Firms reinvesting in high growth areas (accretive acquisitions, etc.) are being rewarded by the market. Lastly, highly liquid firms (correlated with strong balance sheets) and companies generating high sales growth are two additional outperforming strategies this year.
On the other side of the ledger, equity strategies that have notably lagged the S&P 500 are shown in the second chart box, above.
Low liquidity and weak balance sheet companies have lagged. In contrast to firms investing in high growth endeavors noted above, those spending a lot on mere maintenance capital expenditures and non-growth R&D have been penalized.
Interest rate sensitive stocks have trailed, not surprising as this group consists largely of banks, spread entities, real estate, etc.
Dividend growth as a strategy has underperformed. I find this somewhat interesting. Value and high current dividend yield strategies have obviously underperformed this year.
But, according to this analysis, so have strategies that focus more on dividend growth.
Finally, high hedge fund concentration is shown as a laggard. This consists of stocks with high ownership as a percentage of their respective market caps.

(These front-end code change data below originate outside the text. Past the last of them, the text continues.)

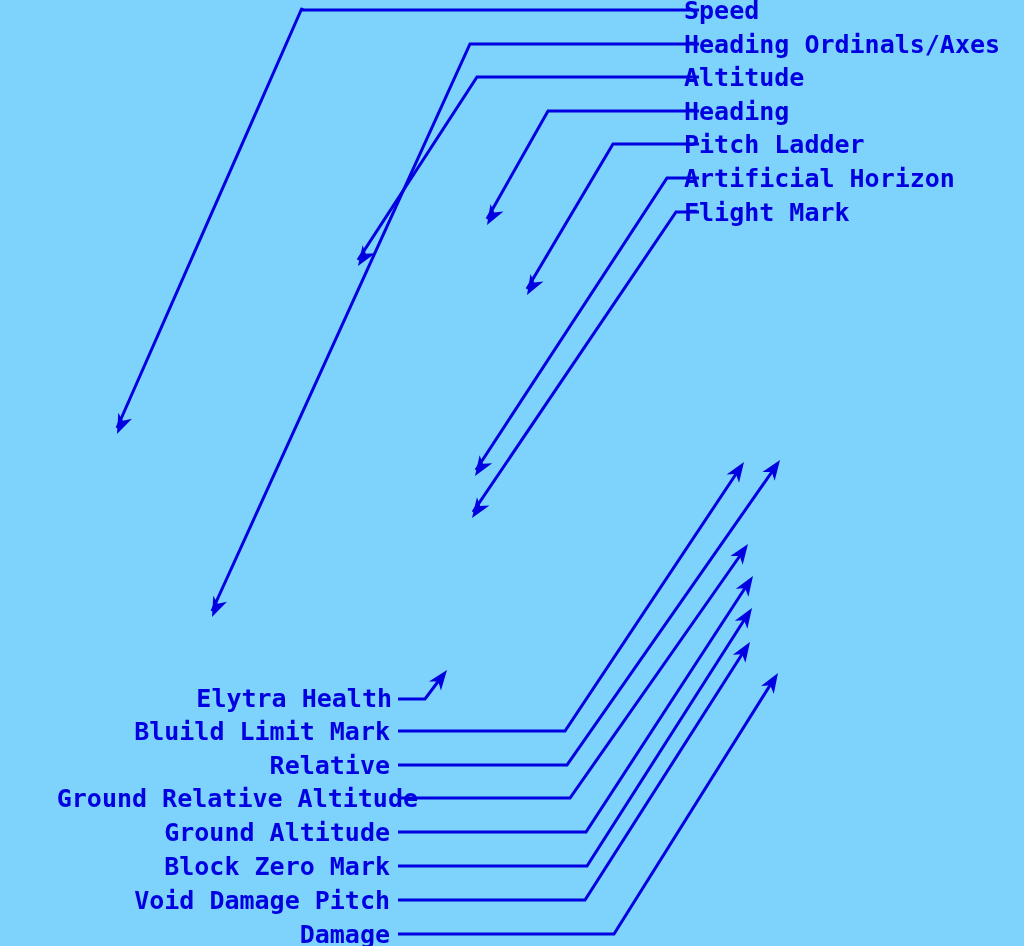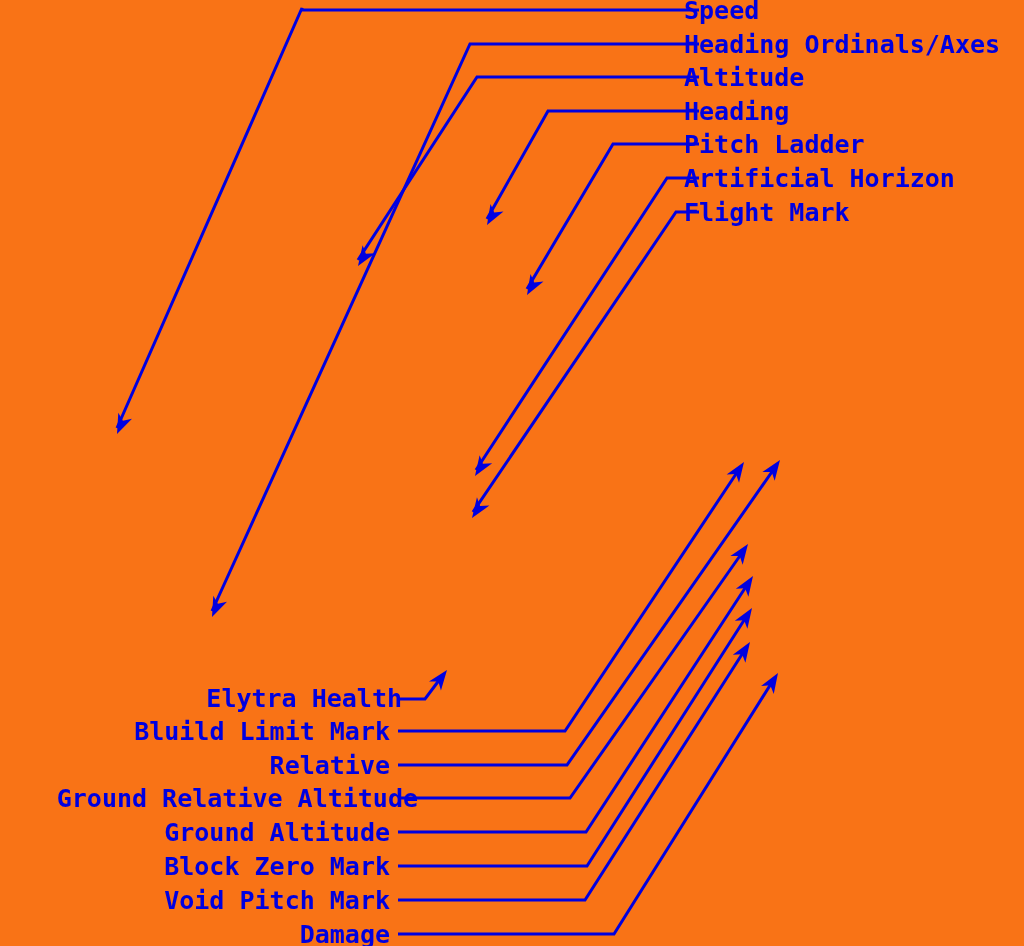"Speed" #canvas { background: #f97316 -> #7dd3fc }
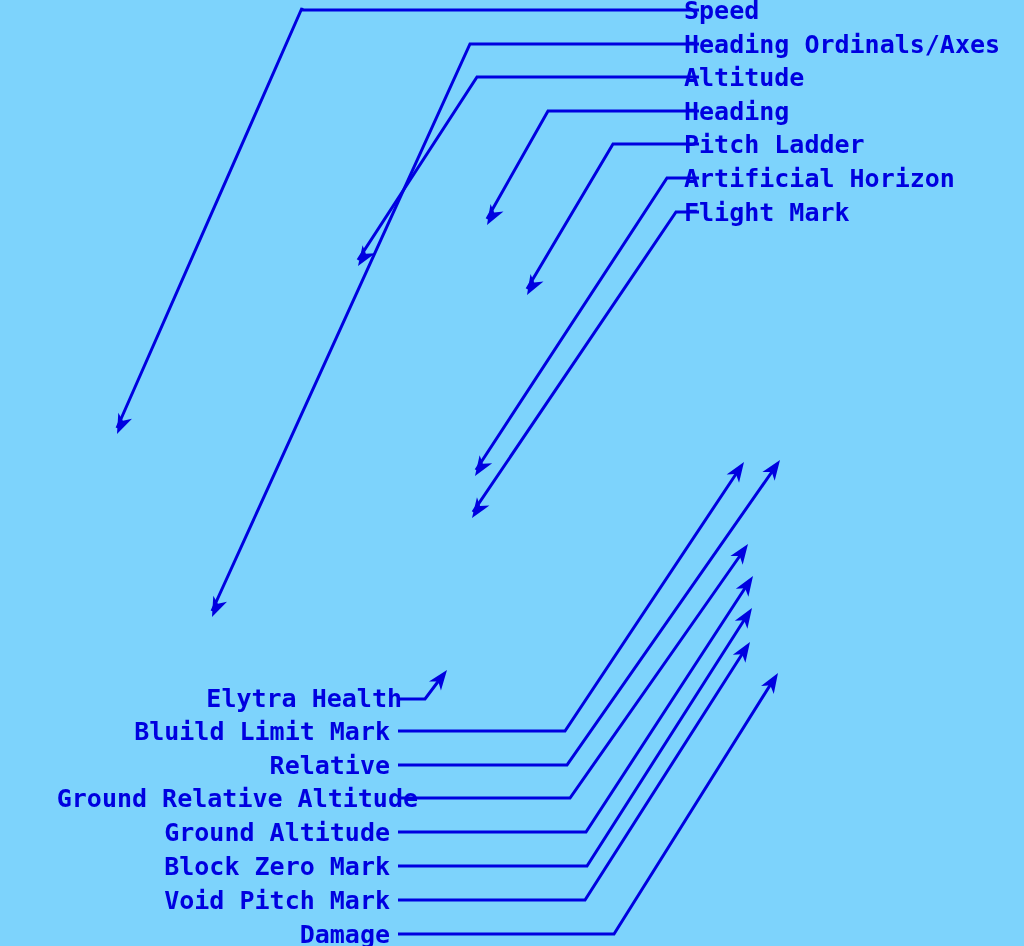"Elytra Health" div.label { left: 12px -> 2px }
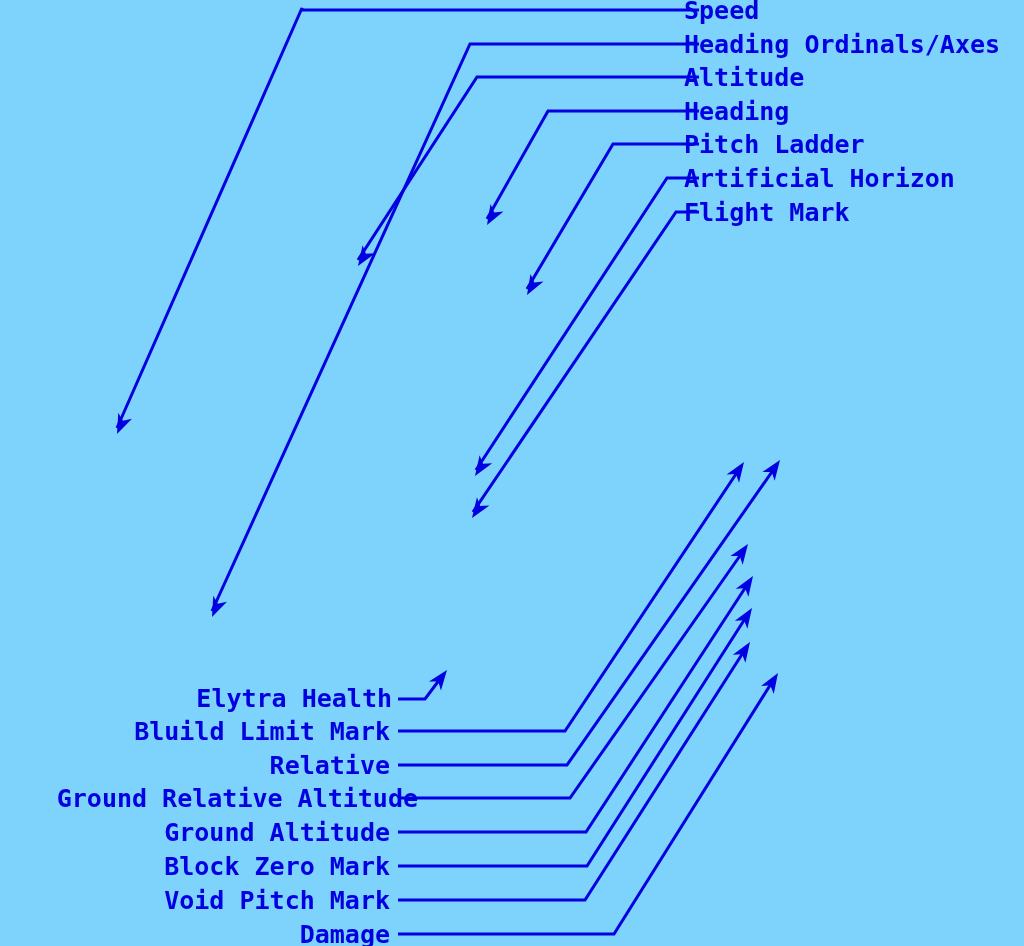"Void Pitch Mark" div.label { text: Pitch Mark -> Damage Pitch }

Since these are often smaller capitalization stocks, this comes as little surprise that this would be flagged as a major under-performer versus the S&P 500, a predominantly large-cap index.
In summary, the equity strategies that are outperforming the benchmark S&P 500 Index through the third quarter tell a good story of what the market is keen on these days: Strong liquid balance sheets, growing revenue, and accretive acquisitions are three dominant themes.
Interestingly, no valuation-centric strategies are identified as meaningful out-performers this year when looking at the full study. Conversely, weak and illiquid balance sheets, interest spread entities, and high cost structures are sharp under-performers so far.
I find this to be an insightful exercise over the course of the year. Namely, an unbiased review of what equity strategies are and are not being rewarded by the market. I’ll revisit this analysis at the end of the year to see what has changed.